* **Task item**
From the data below, retype exactly the lines starting with the one that contains "- base.en | ~150MB | Fast | Good" and ending with the one that contains "speed and accuracy", both included.
*** Opening Input for this task ***
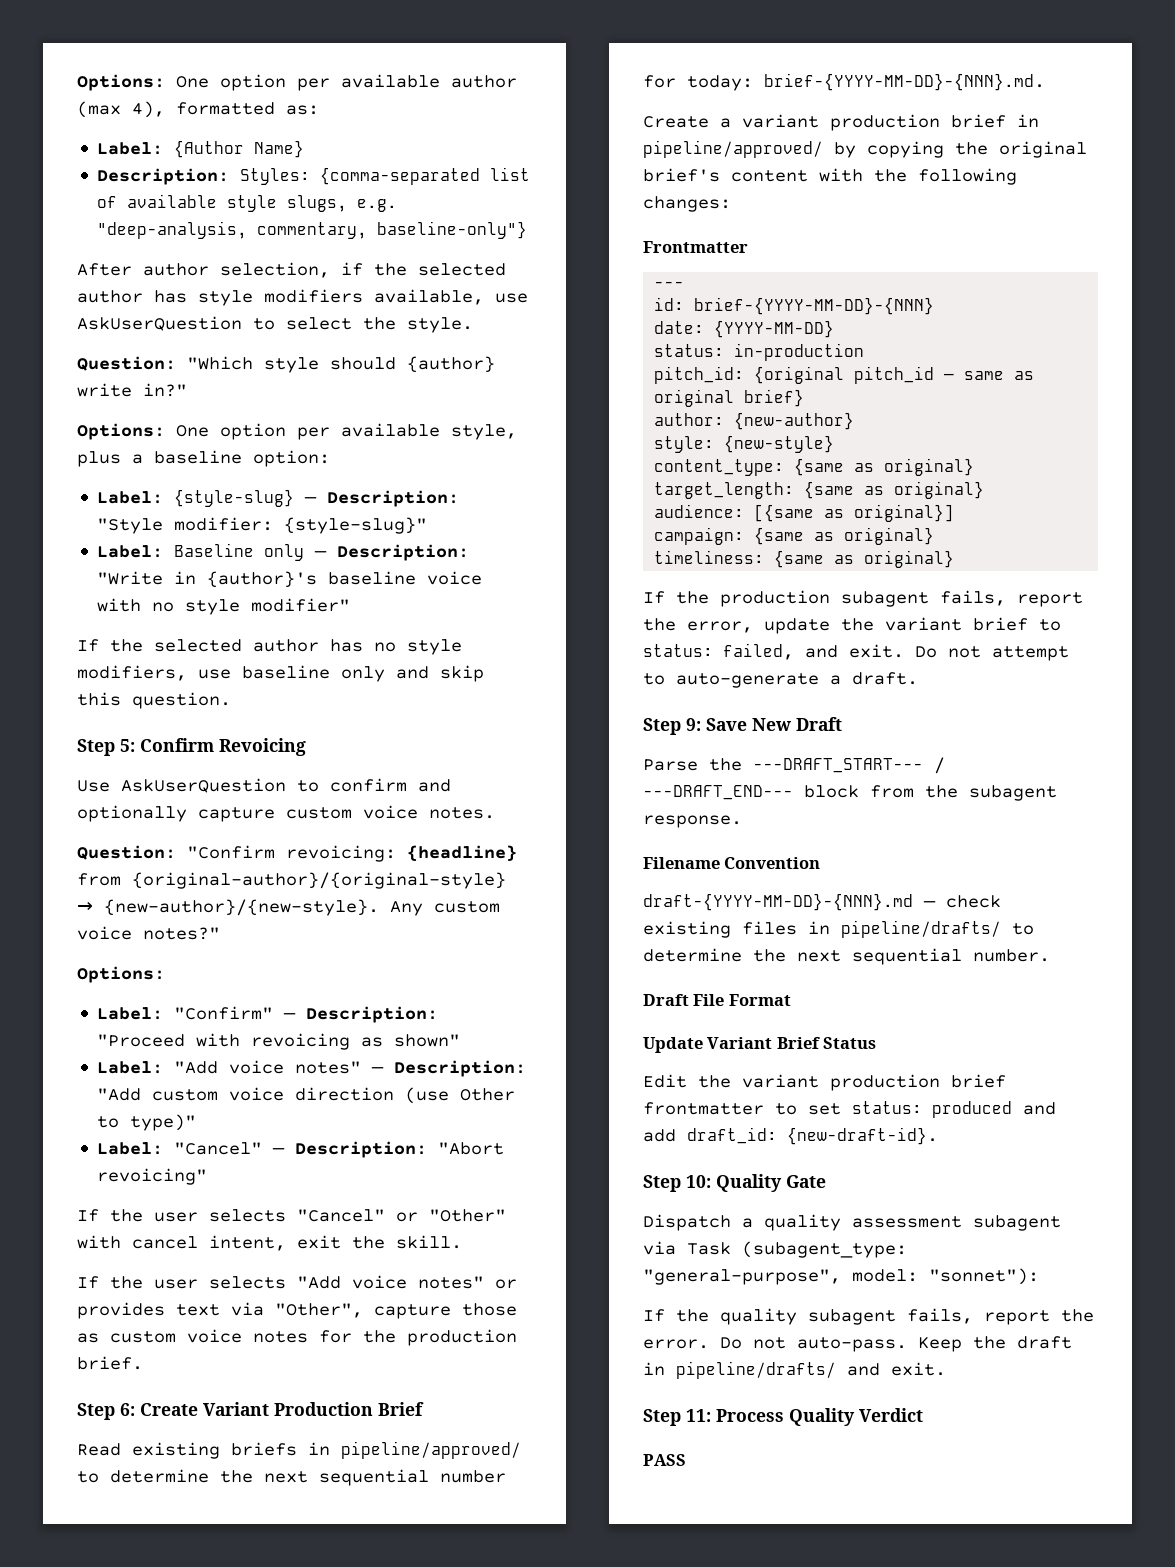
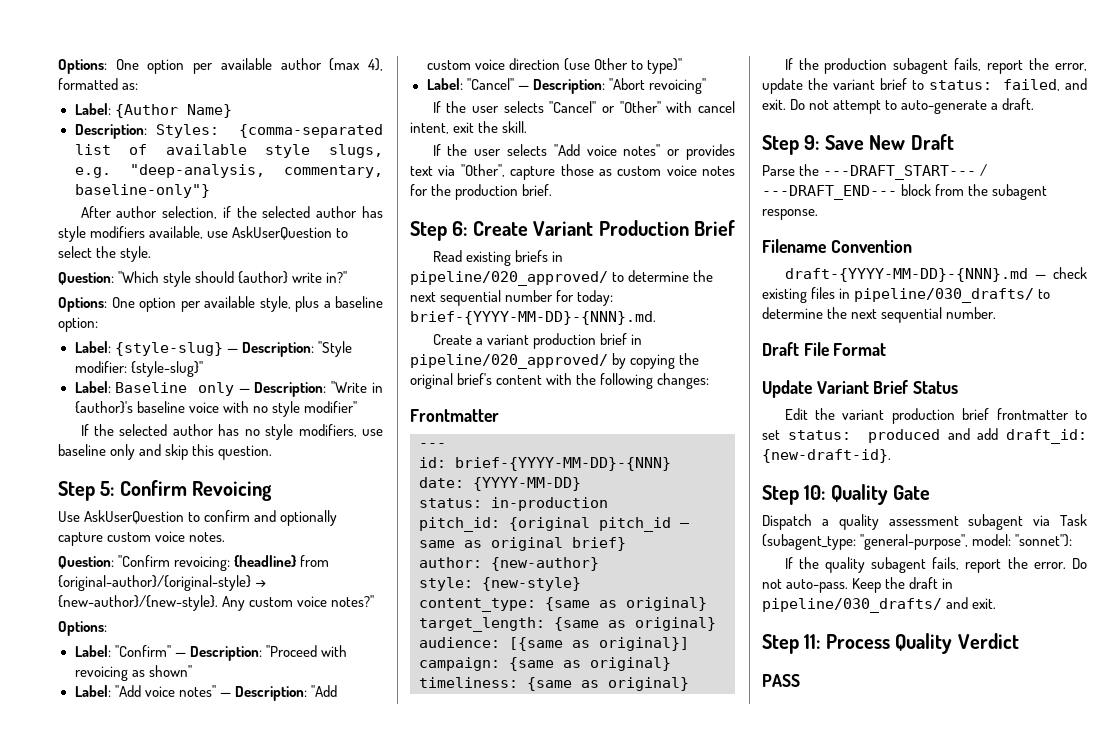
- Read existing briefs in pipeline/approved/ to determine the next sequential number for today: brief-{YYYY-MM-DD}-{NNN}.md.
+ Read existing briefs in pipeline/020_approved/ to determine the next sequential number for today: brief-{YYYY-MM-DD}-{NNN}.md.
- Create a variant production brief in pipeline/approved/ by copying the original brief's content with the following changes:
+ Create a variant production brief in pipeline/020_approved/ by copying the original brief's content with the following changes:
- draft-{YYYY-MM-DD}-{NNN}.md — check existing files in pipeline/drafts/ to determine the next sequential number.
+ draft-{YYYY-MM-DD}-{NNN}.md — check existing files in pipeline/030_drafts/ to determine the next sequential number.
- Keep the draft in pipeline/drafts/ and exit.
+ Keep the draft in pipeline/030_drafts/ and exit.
*** Closing Input for this task ***
*** Opening Input for this task ***
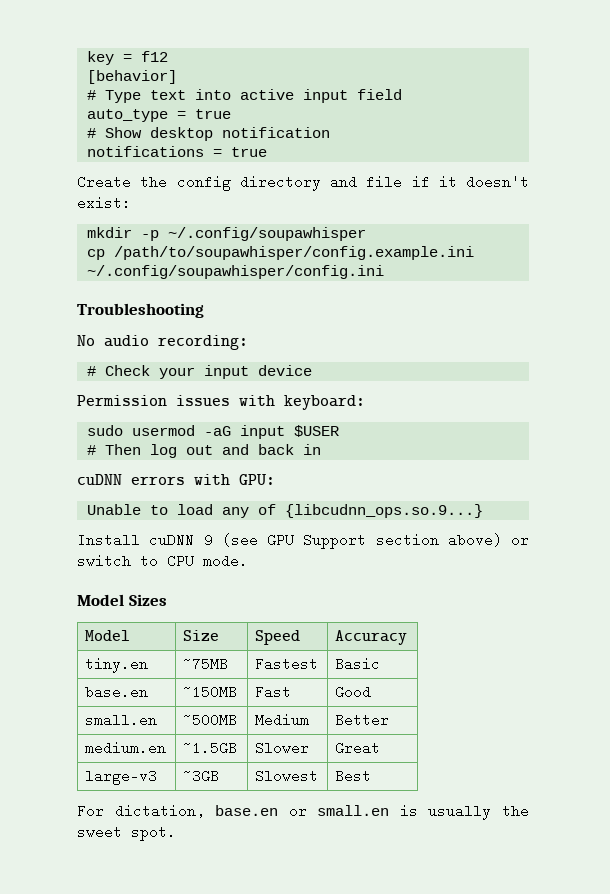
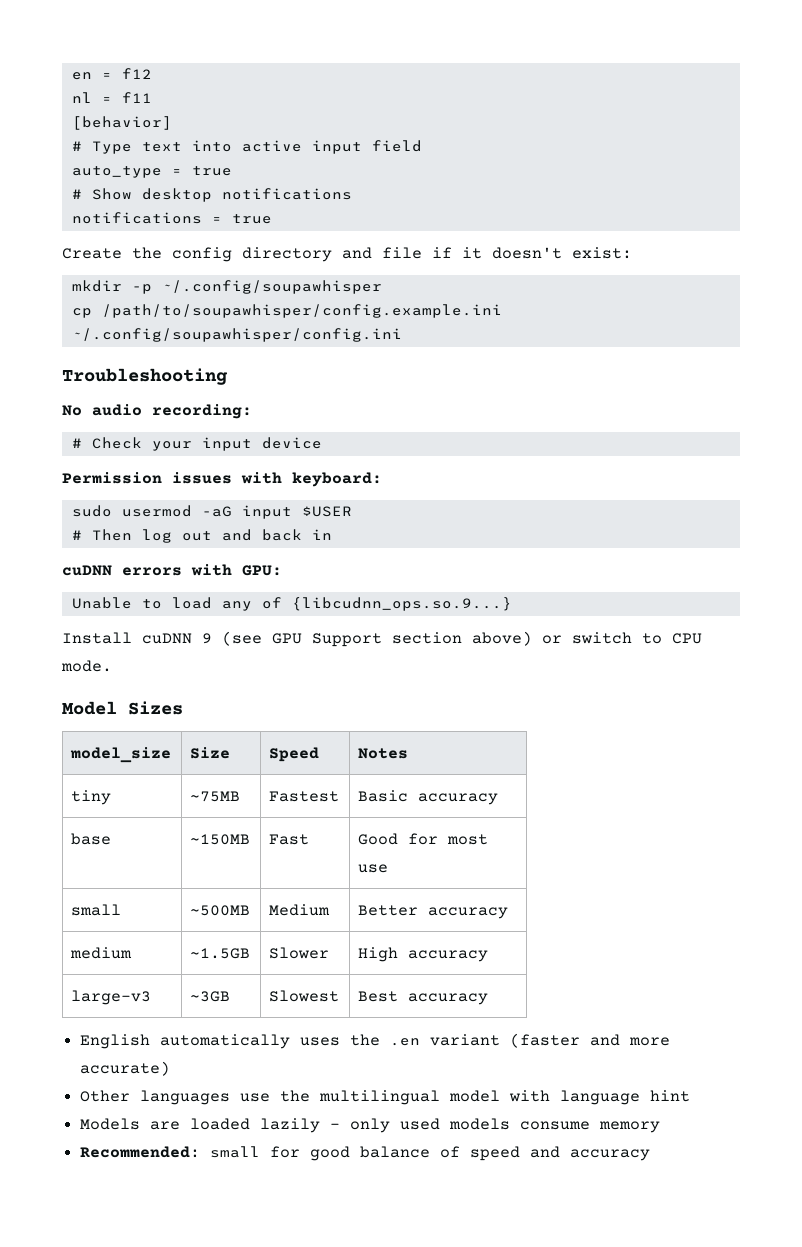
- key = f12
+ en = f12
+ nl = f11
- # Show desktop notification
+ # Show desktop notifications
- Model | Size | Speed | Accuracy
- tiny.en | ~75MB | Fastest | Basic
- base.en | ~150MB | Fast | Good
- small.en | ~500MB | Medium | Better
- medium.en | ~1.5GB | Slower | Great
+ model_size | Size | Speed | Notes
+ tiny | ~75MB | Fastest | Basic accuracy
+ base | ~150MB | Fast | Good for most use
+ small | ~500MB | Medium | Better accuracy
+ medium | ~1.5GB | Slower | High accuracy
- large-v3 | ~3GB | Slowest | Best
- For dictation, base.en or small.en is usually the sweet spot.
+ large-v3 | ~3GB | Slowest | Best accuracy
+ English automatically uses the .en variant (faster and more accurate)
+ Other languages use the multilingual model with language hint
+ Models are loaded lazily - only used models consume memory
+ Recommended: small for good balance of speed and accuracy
*** Closing Input for this task ***
* **Answer to this problem**
- base.en | ~150MB | Fast | Good
- small.en | ~500MB | Medium | Better
- medium.en | ~1.5GB | Slower | Great
+ model_size | Size | Speed | Notes
+ tiny | ~75MB | Fastest | Basic accuracy
+ base | ~150MB | Fast | Good for most use
+ small | ~500MB | Medium | Better accuracy
+ medium | ~1.5GB | Slower | High accuracy
- large-v3 | ~3GB | Slowest | Best
- For dictation, base.en or small.en is usually the sweet spot.
+ large-v3 | ~3GB | Slowest | Best accuracy
+ English automatically uses the .en variant (faster and more accurate)
+ Other languages use the multilingual model with language hint
+ Models are loaded lazily - only used models consume memory
+ Recommended: small for good balance of speed and accuracy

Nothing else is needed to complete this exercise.